For each entry, restate it word for word while omitting any image it holds.

» Supplied data
+ + + + +

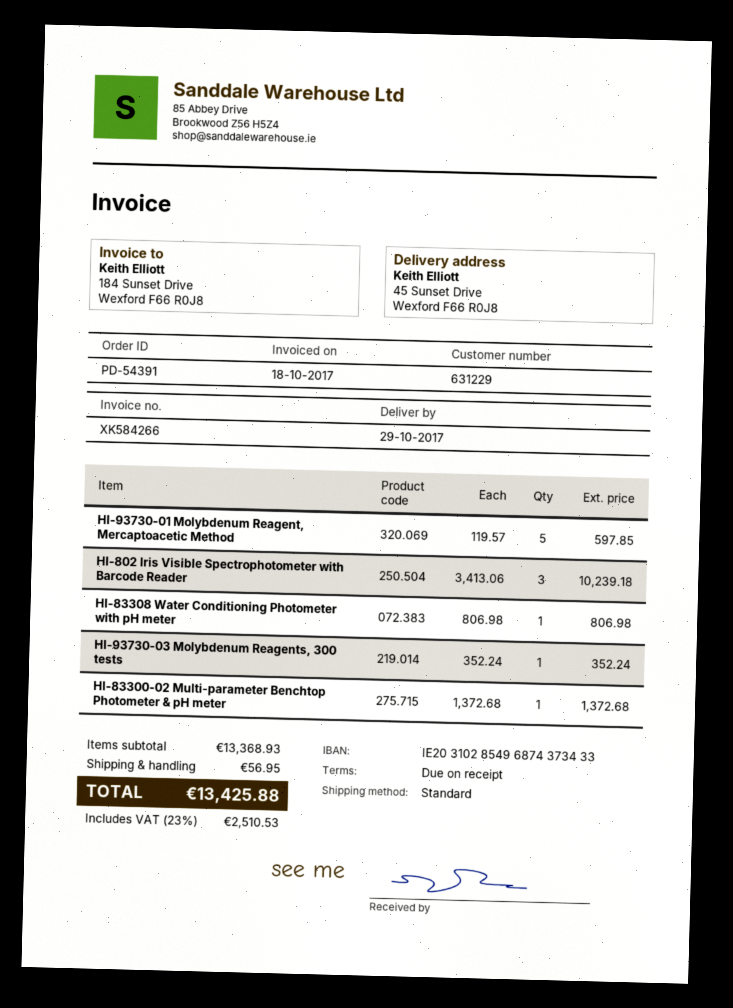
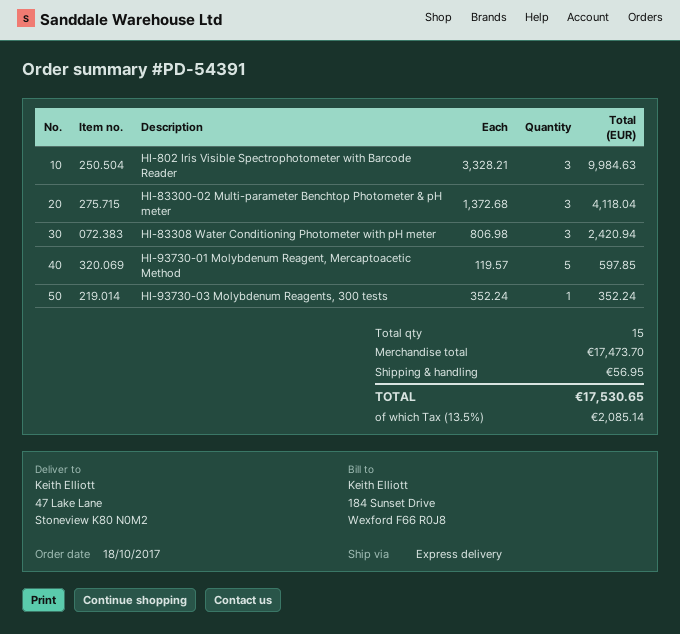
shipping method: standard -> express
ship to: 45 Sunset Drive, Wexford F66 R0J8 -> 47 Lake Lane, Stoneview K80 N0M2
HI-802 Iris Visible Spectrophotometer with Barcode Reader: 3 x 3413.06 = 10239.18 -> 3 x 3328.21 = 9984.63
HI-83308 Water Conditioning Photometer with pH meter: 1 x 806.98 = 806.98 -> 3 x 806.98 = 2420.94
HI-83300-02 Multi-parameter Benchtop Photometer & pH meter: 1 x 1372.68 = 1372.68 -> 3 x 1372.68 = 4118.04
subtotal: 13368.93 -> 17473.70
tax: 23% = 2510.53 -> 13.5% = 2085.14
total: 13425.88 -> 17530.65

+ + + + +

» Task response
shipping method: standard -> express
ship to: 45 Sunset Drive, Wexford F66 R0J8 -> 47 Lake Lane, Stoneview K80 N0M2
HI-802 Iris Visible Spectrophotometer with Barcode Reader: 3 x 3413.06 = 10239.18 -> 3 x 3328.21 = 9984.63
HI-83308 Water Conditioning Photometer with pH meter: 1 x 806.98 = 806.98 -> 3 x 806.98 = 2420.94
HI-83300-02 Multi-parameter Benchtop Photometer & pH meter: 1 x 1372.68 = 1372.68 -> 3 x 1372.68 = 4118.04
subtotal: 13368.93 -> 17473.70
tax: 23% = 2510.53 -> 13.5% = 2085.14
total: 13425.88 -> 17530.65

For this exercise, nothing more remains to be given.